私は無言でコップを持ち上げると、口をつけて一気にそれを飲み干した。最初に口に飛び込んでくるのは、すっぱいレモンの味。そこにりんごの果汁が混ざって、優しく舌を洗い流してくれた後に、はちみつの甘さが広がる。
夜叉丸が昔、よく作ってくれた野菜と果物のジュースだ。子どもでも簡単に作れるからとレシピも教えてくれた。

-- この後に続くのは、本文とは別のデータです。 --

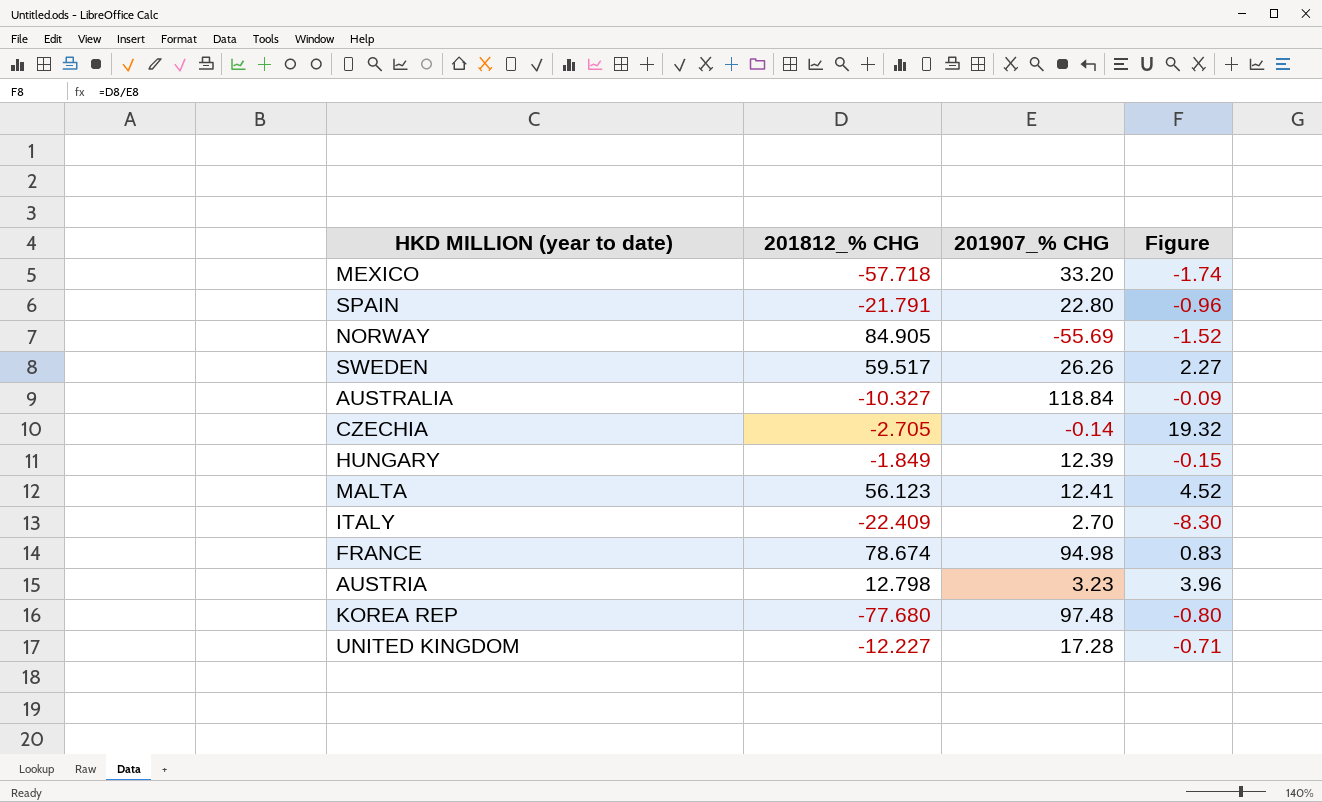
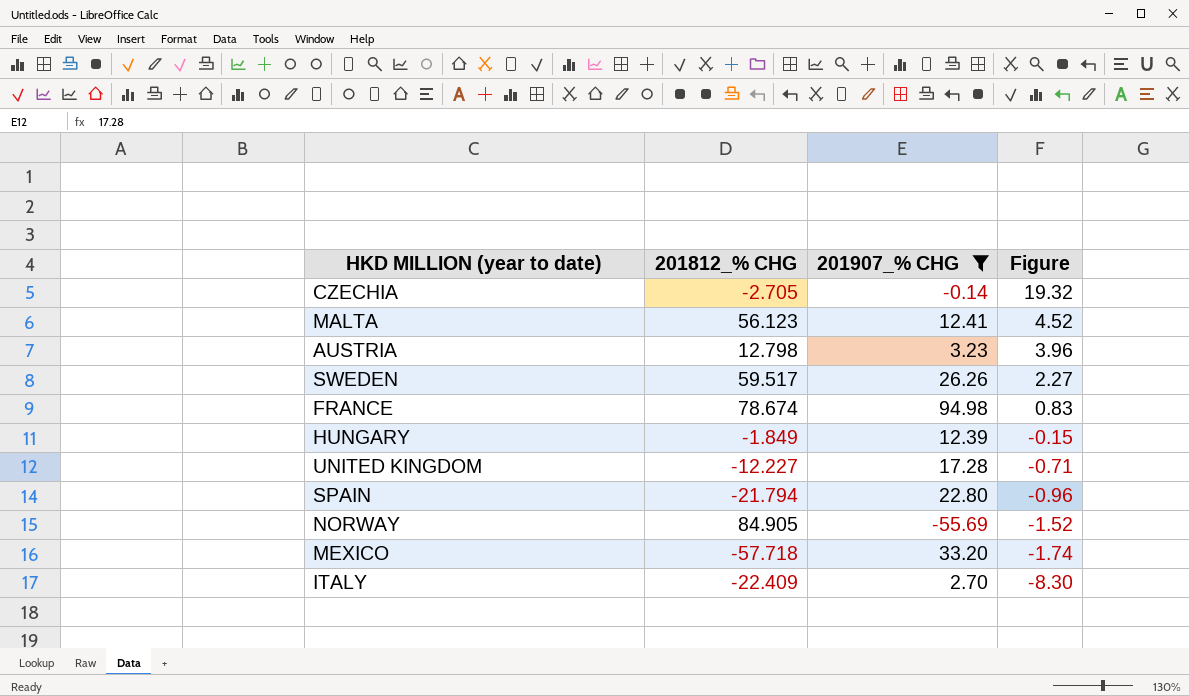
filter: none -> 201907_% CHG <= 94.98
row order: none -> Figure descending
SPAIN | 201812_% CHG: -21.791 -> -21.794

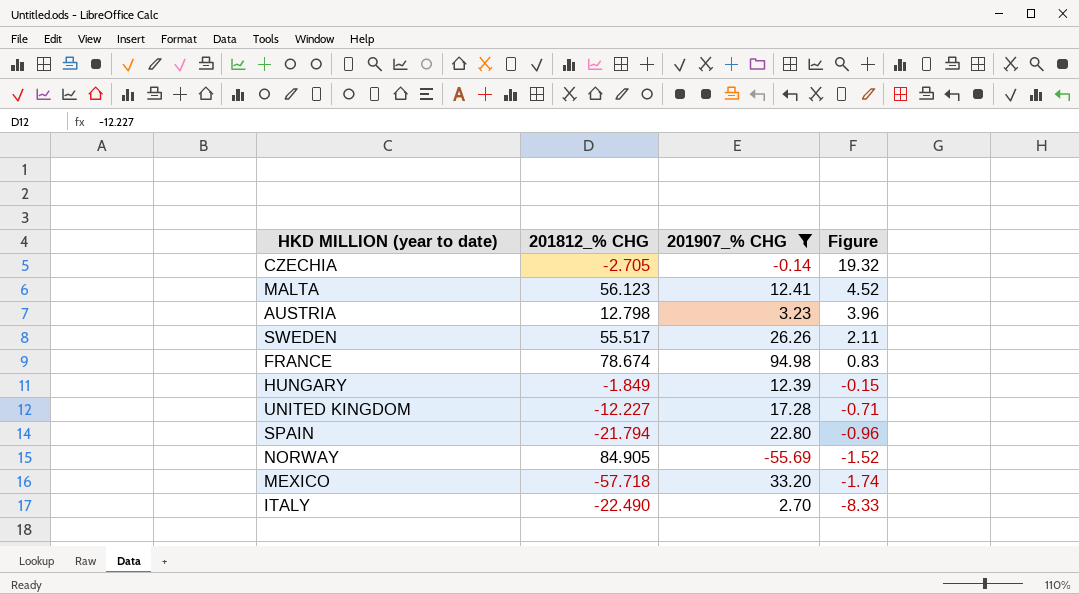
SWEDEN | 201812_% CHG: 59.517 -> 55.517
SWEDEN | Figure: 2.27 -> 2.11
ITALY | 201812_% CHG: -22.409 -> -22.490
ITALY | Figure: -8.30 -> -8.33

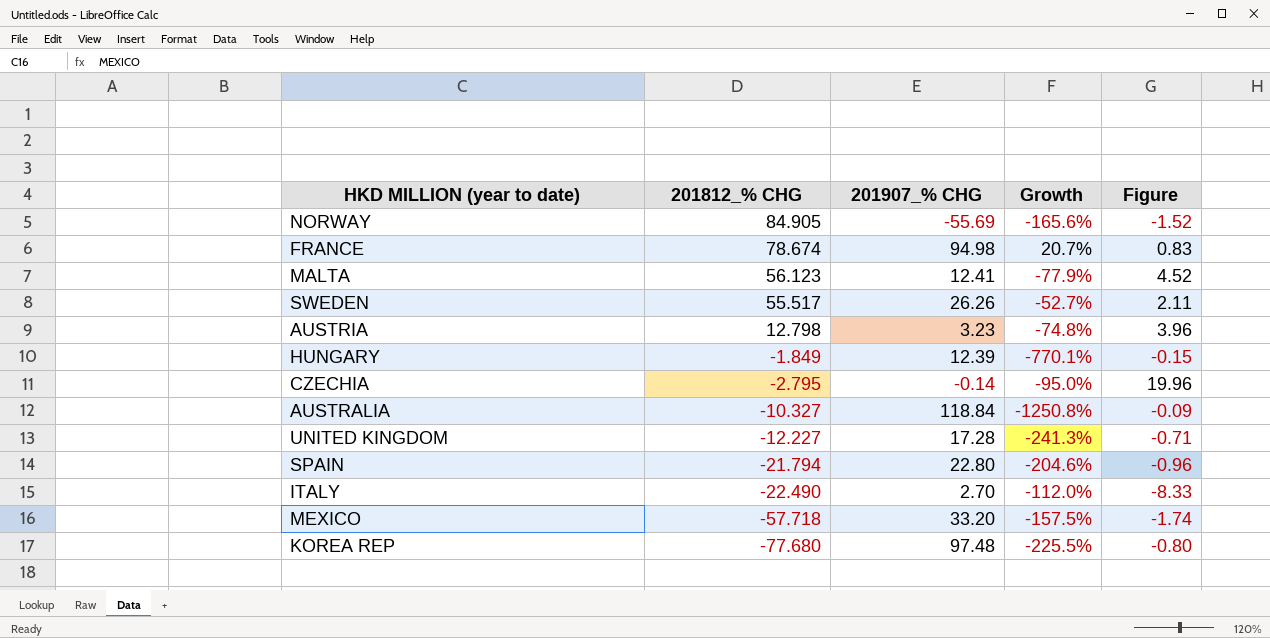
filter: 201907_% CHG <= 94.98 -> none
row order: Figure descending -> 201812_% CHG descending
column Growth | formula: none -> ([201907_% CHG] - [201812_% CHG]) / [201812_% CHG]
CZECHIA | 201812_% CHG: -2.705 -> -2.795
CZECHIA | Figure: 19.32 -> 19.96

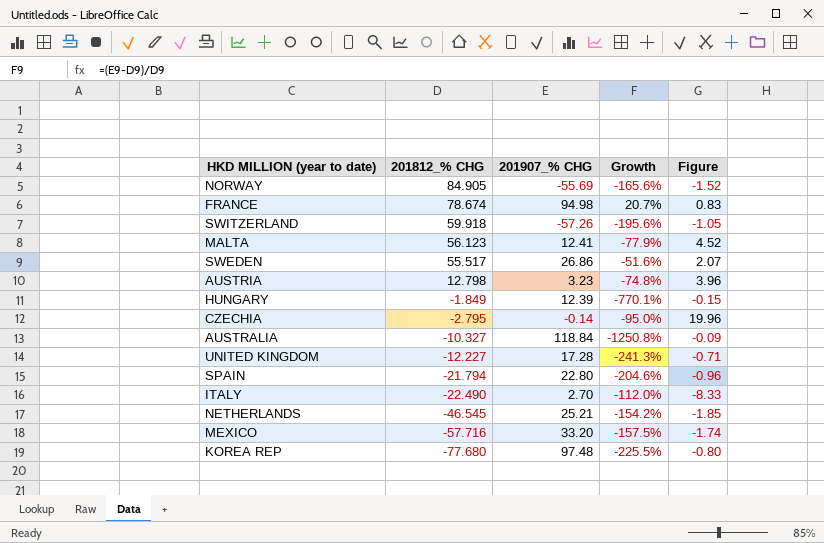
row SWITZERLAND: none -> 59.918 | -57.26 | -195.6% | -1.05
SWEDEN | 201907_% CHG: 26.26 -> 26.86
SWEDEN | Growth: -52.7% -> -51.6%
SWEDEN | Figure: 2.11 -> 2.07
row NETHERLANDS: none -> -46.545 | 25.21 | -154.2% | -1.85
MEXICO | 201812_% CHG: -57.718 -> -57.716

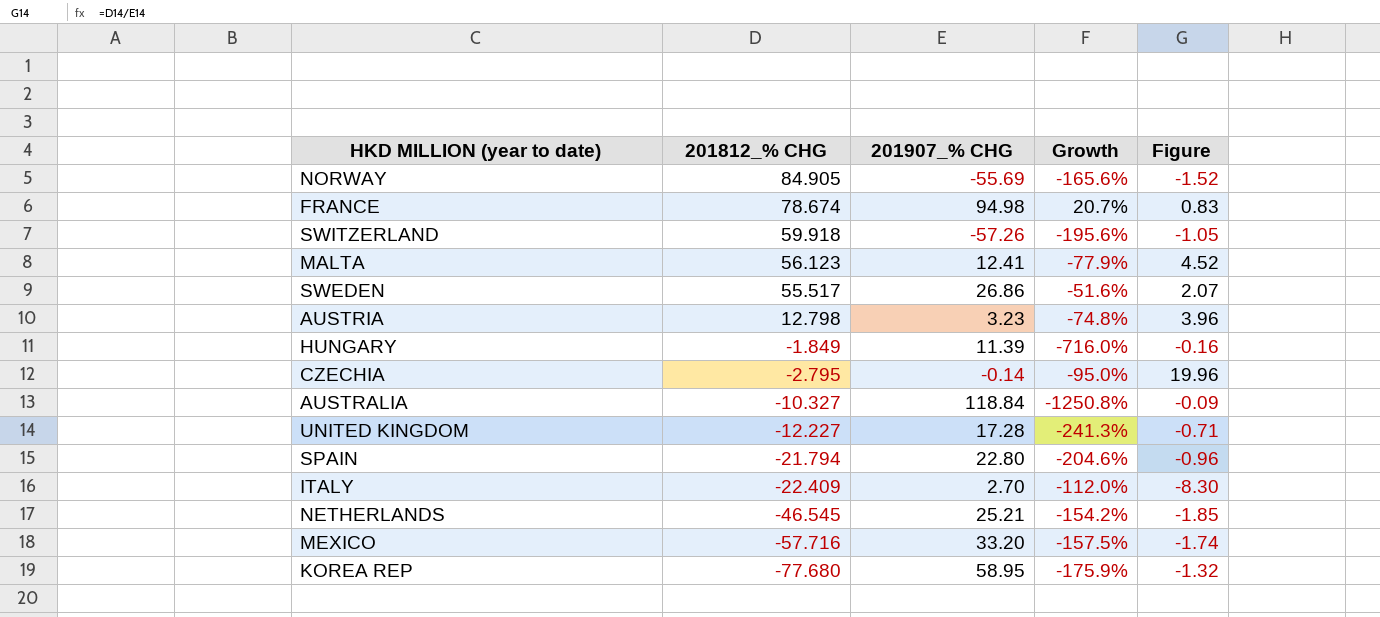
HUNGARY | 201907_% CHG: 12.39 -> 11.39
HUNGARY | Growth: -770.1% -> -716.0%
HUNGARY | Figure: -0.15 -> -0.16
ITALY | 201812_% CHG: -22.490 -> -22.409
ITALY | Figure: -8.33 -> -8.30
KOREA REP | 201907_% CHG: 97.48 -> 58.95
KOREA REP | Growth: -225.5% -> -175.9%
KOREA REP | Figure: -0.80 -> -1.32

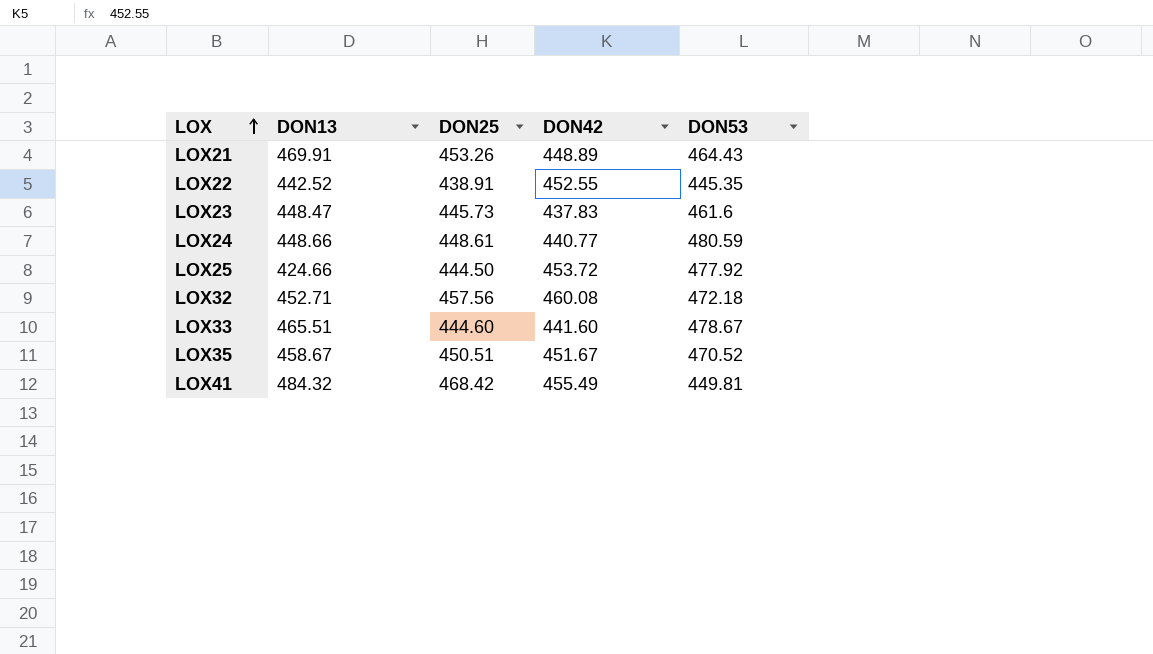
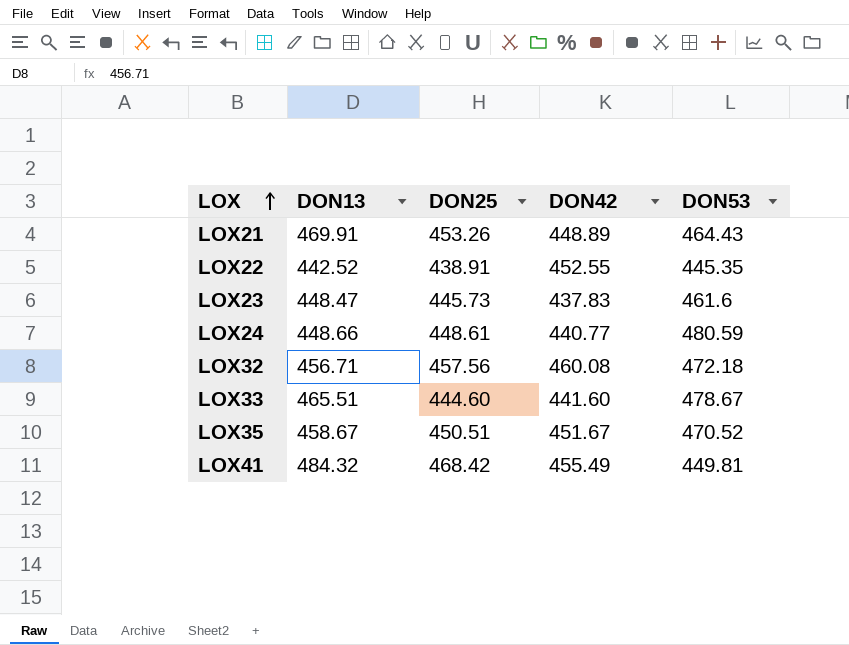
row LOX25: 424.66 | 444.50 | 453.72 | 477.92 -> none
LOX32 | DON13: 452.71 -> 456.71

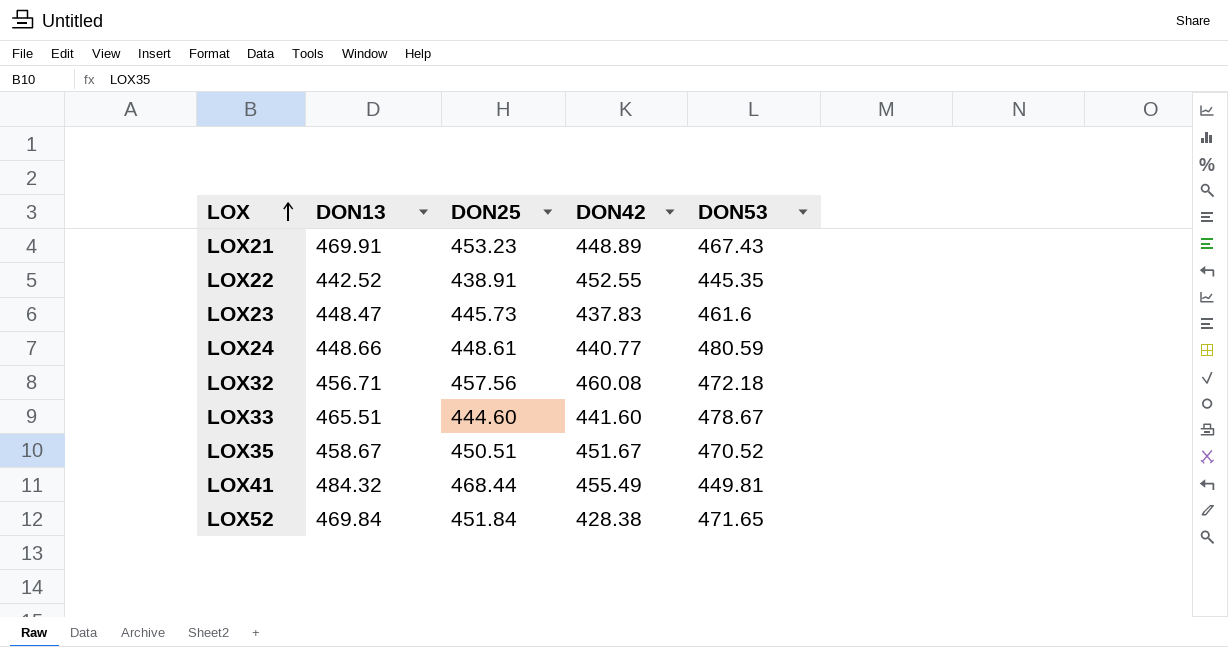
LOX21 | DON25: 453.26 -> 453.23
LOX21 | DON53: 464.43 -> 467.43
LOX41 | DON25: 468.42 -> 468.44
row LOX52: none -> 469.84 | 451.84 | 428.38 | 471.65

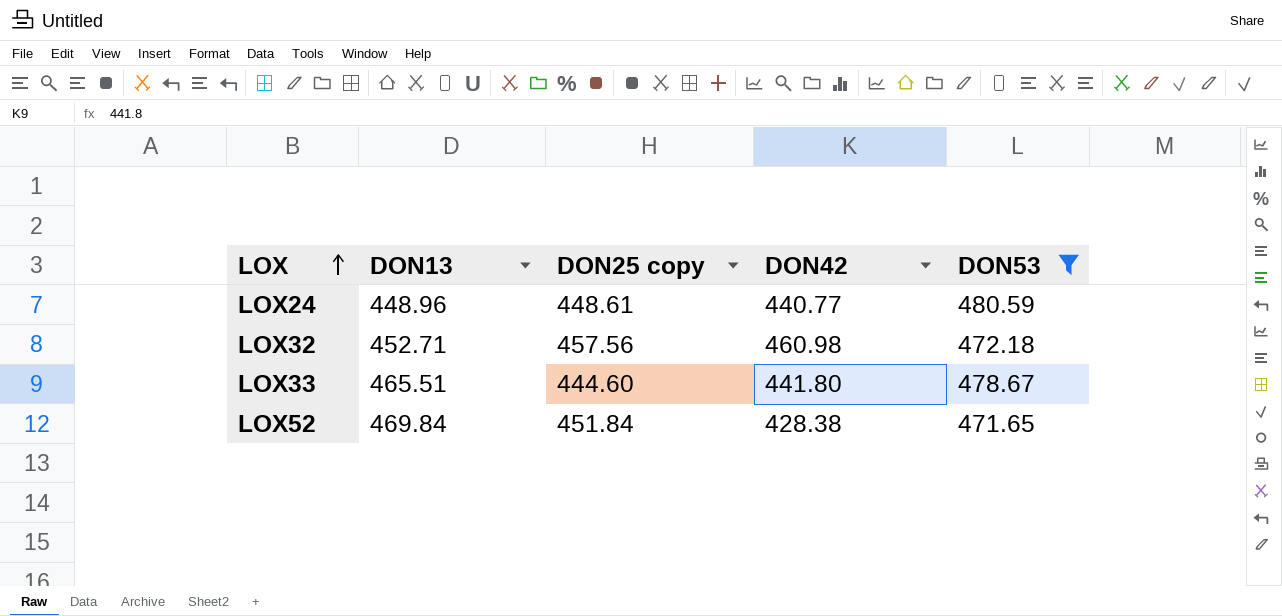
filter: none -> DON53 >= 471.65
column name: DON25 -> DON25 copy
LOX24 | DON13: 448.66 -> 448.96
LOX32 | DON13: 456.71 -> 452.71
LOX32 | DON42: 460.08 -> 460.98
LOX33 | DON42: 441.60 -> 441.80

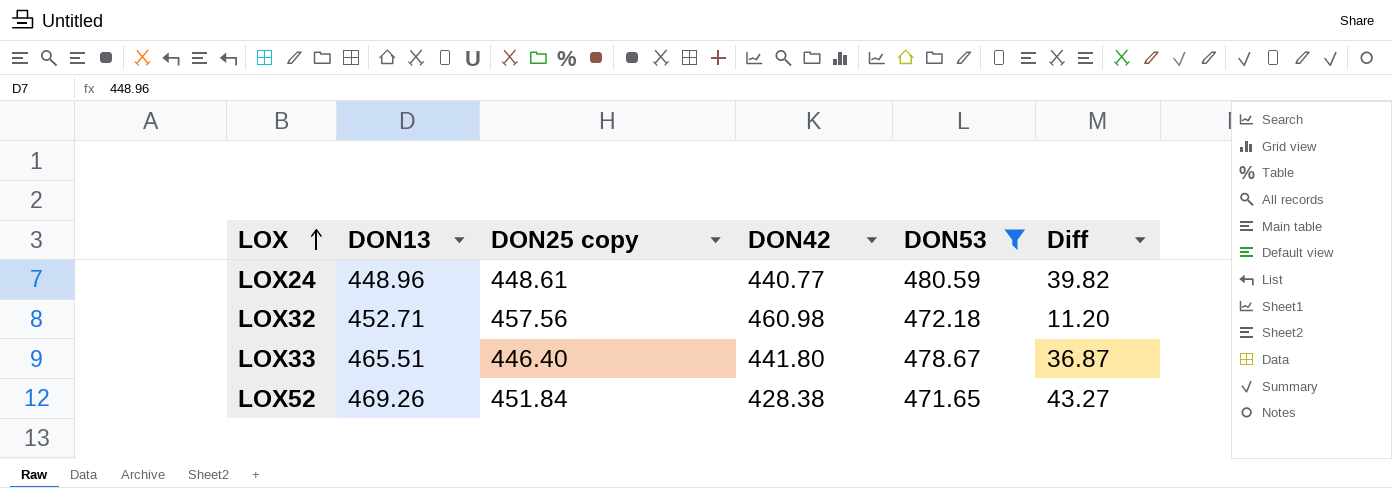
column Diff | formula: none -> [DON53] - [DON42]
LOX33 | DON25 copy: 444.60 -> 446.40
LOX52 | DON13: 469.84 -> 469.26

だけど、私もカンクロウも夜叉丸がいなくなってから、作らなくなってしまった。柔らかくて、温かい思い出の中に留めておきたい味だったから。今だって、この台所でミキサーを使って夜叉丸が出てきてしまう。「同じ味ばかりだと飽きるでしょう?」と言って、たくさんのアレンジもしてくれた。その味は、全部、覚えている。
私が無言のままでいると我愛羅が
「どうだ?」
心配そうに声をかけてくれる。どっちが言い出したのか知らないが、こんな懐かしいもの飲めるなんて思わなかった。
「うん、うまいよ。でも、どうしてコレを?」
「久々に飲みたくなってな。でも、作り方がわからなかったから、カンクロウに聞いたんだ」
「我愛羅のヤツ、砂でリンゴを潰そうとしたんだぜ?」
「ふふっ」
まるで普通の兄弟だ。いや、普通の兄弟なんだ。私たちは。
「私も知ってたのに。我愛羅、次は姉さんと一緒に作ろう。実はちょっとしたアレンジもあるんだ。セロリはいれたか?」
「セロリ……?」
我愛羅は飲ませて貰えなかったんだろう。初めて聞いた、という顔をしていた。
「あぁ、少し苦くなるんだが、こんな暑い日には最高だよ。まだ材料が残ってるなら、今からやろう」
夜叉丸が教えてくれたことを、我愛羅に教えてやろう。だけど、兄弟史にある十二年の空白が作った、大きな穴はこれから一生をかけても埋まるかどうかわからない。たかだが十二年。されど、十二年。埋めていくには一生かかってしまうかもしれない。
「いや、ない」
「じゃあ、買い物からだね。一緒に行こう、我愛羅。他にもいろいろ、試してみよう。」
「そうだな。だけど、荷物が」
「荷物ならカンクロウが持ってくれるさ」
「はぁ?! なんでオレばっかり……!」
「つべこべ言うんじゃないよ!」
一睨みしてやると、カンクロウはググと唸る。
「じゃあ、行こう」
素直に頷く我愛羅を見られる日が来るなんて、少し前の私は思ってもいなかった。